Rollback
Instant rollback when fixes fail.
Risicare provides instant rollback to protect your system from bad fixes.
Automatic Rollback
Fixes are automatically rolled back when:
| Trigger | Threshold | Speed |
|---|---|---|
| Error rate increase | >10% relative | Instant |
| P99 latency increase | >2x baseline | Instant |
| A/B test fails | p < 0.05 (treatment worse) | Instant |
Rollback Speed
Target: under 500ms
How it works:
- Redis update (10ms): Update routing config
- SDK notification (optional): Push invalidation
- SDK poll (60s max): Regular refresh interval
- Effective: Next request uses baseline
For critical rollbacks, push invalidation ensures instant effect.
Manual Rollback
Via Dashboard
- Navigate to Healing -> Deployments
- Find the deployment
- Click "Rollback"
- Confirm
Via API
Rollback a deployment by sending a DELETE request:
curl -X DELETE "https://app.risicare.ai/v1/deployments/{id}" \
-H "Authorization: Bearer rsk-..."Deployment API
Four endpoints manage the full deployment lifecycle:
| Method | Endpoint | Description |
|---|---|---|
GET | /v1/deployments | List all deployments |
GET | /v1/deployments/{id} | Get deployment detail |
POST | /v1/deployments | Create a new deployment |
DELETE | /v1/deployments/{id} | Rollback a deployment |
Deployment Management
All deployment state transitions (ramping, graduating) are handled automatically by the system based on statistical tests.
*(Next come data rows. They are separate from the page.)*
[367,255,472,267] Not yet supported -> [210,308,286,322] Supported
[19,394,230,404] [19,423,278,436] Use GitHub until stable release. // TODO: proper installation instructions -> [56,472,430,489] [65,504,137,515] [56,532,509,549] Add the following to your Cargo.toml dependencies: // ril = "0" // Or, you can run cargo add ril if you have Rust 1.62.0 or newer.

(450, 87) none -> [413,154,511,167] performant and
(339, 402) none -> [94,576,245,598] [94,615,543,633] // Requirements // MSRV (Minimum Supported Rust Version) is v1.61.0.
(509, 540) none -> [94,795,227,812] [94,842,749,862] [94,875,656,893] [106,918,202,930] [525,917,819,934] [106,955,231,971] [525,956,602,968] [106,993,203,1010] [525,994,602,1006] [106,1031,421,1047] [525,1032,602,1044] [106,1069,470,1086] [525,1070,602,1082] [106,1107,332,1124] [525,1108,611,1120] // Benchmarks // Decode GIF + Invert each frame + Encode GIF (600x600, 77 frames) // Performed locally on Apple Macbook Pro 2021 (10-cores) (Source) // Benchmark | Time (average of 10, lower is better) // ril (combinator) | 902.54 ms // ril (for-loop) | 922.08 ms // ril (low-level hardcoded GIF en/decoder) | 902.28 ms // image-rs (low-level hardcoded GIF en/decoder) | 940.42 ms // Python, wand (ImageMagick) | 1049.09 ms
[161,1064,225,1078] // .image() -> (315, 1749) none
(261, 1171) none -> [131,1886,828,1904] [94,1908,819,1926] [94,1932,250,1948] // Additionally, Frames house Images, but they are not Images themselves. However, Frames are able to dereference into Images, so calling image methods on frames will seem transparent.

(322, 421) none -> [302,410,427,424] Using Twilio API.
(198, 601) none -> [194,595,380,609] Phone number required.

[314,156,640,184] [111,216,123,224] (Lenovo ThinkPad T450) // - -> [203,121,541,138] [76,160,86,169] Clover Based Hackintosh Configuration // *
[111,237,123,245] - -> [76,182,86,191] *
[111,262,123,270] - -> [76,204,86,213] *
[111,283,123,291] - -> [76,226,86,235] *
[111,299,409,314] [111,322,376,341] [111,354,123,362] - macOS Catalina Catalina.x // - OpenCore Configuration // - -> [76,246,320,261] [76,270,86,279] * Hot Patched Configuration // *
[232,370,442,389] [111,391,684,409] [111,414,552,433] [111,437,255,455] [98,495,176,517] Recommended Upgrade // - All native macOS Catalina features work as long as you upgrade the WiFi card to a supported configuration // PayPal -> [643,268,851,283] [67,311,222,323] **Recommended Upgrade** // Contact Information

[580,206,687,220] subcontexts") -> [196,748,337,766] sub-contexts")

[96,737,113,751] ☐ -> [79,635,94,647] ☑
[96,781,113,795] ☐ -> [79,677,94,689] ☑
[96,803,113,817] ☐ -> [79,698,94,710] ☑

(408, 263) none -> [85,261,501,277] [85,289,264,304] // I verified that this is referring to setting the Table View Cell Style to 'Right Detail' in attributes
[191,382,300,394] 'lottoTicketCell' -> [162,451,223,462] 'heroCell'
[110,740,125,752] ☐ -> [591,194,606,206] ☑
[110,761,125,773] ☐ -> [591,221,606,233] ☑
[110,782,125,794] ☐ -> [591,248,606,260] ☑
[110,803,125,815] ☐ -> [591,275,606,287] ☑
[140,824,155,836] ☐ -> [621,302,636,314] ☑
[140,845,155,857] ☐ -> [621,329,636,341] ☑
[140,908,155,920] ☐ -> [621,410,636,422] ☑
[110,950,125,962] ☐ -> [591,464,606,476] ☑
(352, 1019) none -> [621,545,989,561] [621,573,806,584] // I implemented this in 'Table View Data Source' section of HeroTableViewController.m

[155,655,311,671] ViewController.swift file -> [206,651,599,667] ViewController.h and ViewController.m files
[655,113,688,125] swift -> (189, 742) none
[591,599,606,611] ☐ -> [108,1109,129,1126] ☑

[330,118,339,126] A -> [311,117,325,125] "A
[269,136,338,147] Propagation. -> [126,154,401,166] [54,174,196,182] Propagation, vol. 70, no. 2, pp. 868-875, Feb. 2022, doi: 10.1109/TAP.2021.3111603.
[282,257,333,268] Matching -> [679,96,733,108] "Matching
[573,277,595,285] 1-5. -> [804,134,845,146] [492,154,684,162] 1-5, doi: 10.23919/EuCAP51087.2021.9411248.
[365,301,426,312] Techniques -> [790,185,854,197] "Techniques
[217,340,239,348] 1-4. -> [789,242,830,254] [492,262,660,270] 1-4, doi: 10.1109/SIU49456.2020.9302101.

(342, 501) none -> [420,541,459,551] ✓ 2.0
There are no separate pause, resume, or graduate endpoints.
Deployment States
| State | Description |
|---|---|
pending | Deployment created, not yet started |
active | Live and serving traffic |
ramping | Traffic percentage increasing through stages |
graduated | Fix reached 100% and held for 24 hours |
rolled_back | Deployment reverted |
failed | Unrecoverable error during deployment |
Rollback Events
{
"event": "rollback",
"deployment_id": "deploy-abc123",
"fix_id": "fix-xyz789",
"timestamp": "2024-01-15T10:30:00Z",
"trigger": "automatic",
"reason": "error_rate_exceeded",
"metrics": {
"baseline_error_rate": 0.10,
"treatment_error_rate": 0.15,
"increase_percentage": 50
},
"duration_ms": 234
}Rollback History
View rollback history:
| Time | Fix | Trigger | Reason |
|---|---|---|---|
| 10:30 | fix-abc | Automatic | Error rate +50% |
| 09:15 | fix-xyz | Manual | Customer report |
| Yesterday | fix-123 | Automatic | Latency 2.5x |
Post-Rollback Analysis
After rollback:
- Alert sent to team
- Diagnosis triggered on new errors
- Fix marked as failed
- Learning recorded for future
Preventing Bad Deployments
Canary First
All fixes go through canary (5%) before wider rollout.
Gradual Ramp
5% -> 25% -> 50% -> 100%
Each stage requires passing a statistical A/B test.
Guardrails
Secondary metrics must not degrade even if primary improves.
Rollback Configuration
Customize rollback thresholds:
{
"deployment_config": {
"rollback_thresholds": {
"error_rate_increase": 0.05,
"latency_increase_factor": 1.25
},
"rollback_delay_seconds": 0,
"require_manual_for_graduated": true
}
}Recovery After Rollback
To retry a rolled-back fix:
- Analyze failure reason
- Modify fix configuration
- Create new fix version
- Deploy from canary
Rolled-back fixes cannot be directly re-deployed.